The Multi-State Lottery Association (MUSL) is an American non-profit, government-benefit association owned and operated by agreement of its 34 member lotteries. MUSL was created to facilitate the operation of multi-jurisdictional lottery games, most notably Powerball.

MUSL was formed in December 1987, by seven U.S. lotteries. Its first game was launched in February 1988, Lotto America. That game was changed to Powerball; its first drawing was in April 1992. Powerball was a unique game using two drums, suggested to MUSL by Steve Caputo of the Oregon Lottery.

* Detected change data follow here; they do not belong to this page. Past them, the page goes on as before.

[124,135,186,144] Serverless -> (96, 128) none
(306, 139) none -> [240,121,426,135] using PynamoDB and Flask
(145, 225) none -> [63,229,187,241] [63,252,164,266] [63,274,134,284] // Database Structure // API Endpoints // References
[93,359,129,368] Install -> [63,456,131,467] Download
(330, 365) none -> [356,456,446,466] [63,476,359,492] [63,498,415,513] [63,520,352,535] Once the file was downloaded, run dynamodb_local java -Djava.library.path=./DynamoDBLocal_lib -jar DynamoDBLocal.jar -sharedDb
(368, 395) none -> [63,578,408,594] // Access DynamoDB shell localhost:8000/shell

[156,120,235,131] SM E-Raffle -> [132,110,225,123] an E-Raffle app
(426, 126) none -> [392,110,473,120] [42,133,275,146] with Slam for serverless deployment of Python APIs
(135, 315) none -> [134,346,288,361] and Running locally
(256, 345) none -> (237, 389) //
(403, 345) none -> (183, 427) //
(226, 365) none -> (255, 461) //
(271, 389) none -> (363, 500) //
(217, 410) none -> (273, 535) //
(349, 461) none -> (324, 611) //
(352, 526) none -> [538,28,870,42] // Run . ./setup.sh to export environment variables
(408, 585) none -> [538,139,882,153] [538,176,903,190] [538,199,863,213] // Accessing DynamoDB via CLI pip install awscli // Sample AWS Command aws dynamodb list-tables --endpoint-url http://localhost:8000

Powerball/Mega Millions cross-selling
On October 13, 2009, MUSL signed an agreement with the consortium of states that operated the similar Mega Millions lottery, which allowed MUSL members to sell Mega Millions tickets and consortium members to sell Powerball tickets. On January 31, 2010, all but 2 of the 12 Mega Millions consortium lotteries began selling Powerball tickets. The consortium members did not join MUSL; they were licensed by MUSL to sell Powerball, and the consortium coordinates their Powerball participation with MUSL. Likewise, MUSL members may offer Mega Millions through a special MUSL product group that coordinates with the Mega Millions consortium.

Before the agreement, the only places that sold both Mega Millions and Powerball tickets were retailers that sat on state lines and offered multiple lotteries; one retailer on U.S. Route 62 straddling Sharon, Pennsylvania and Masury, Ohio sold both Mega Millions (via the Ohio Lottery) and Powerball (via the Pennsylvania Lottery) before the agreement and continues to be the only retailer to sell tickets for both states' lotteries.

As of 2016, Powerball and Mega Millions were both offered in 46 jurisdictions, including the District of Columbia and the U.S. Virgin Islands.  Powerball is also offered in Puerto Rico, where Mega Millions is not currently offered.

Other games
Besides Powerball, MUSL has operated the Hot Lotto and 2by2 draw games, and the Monopoly Millionaires' Club scratch-game series, including the MMC television game show; the game show aired its final episode in April 2016. (Wild Card held its final drawing on February 24, 2016).

Since MUSL games are multi-jurisdictional, these games need unanimous approval before one is changed. In other words, game changes for Mega Millions (46 members) or 2by2 (three members) must be approved by all lotteries offering that game before a new format is implemented. Game changes often are made in hopes of increasing a game's membership.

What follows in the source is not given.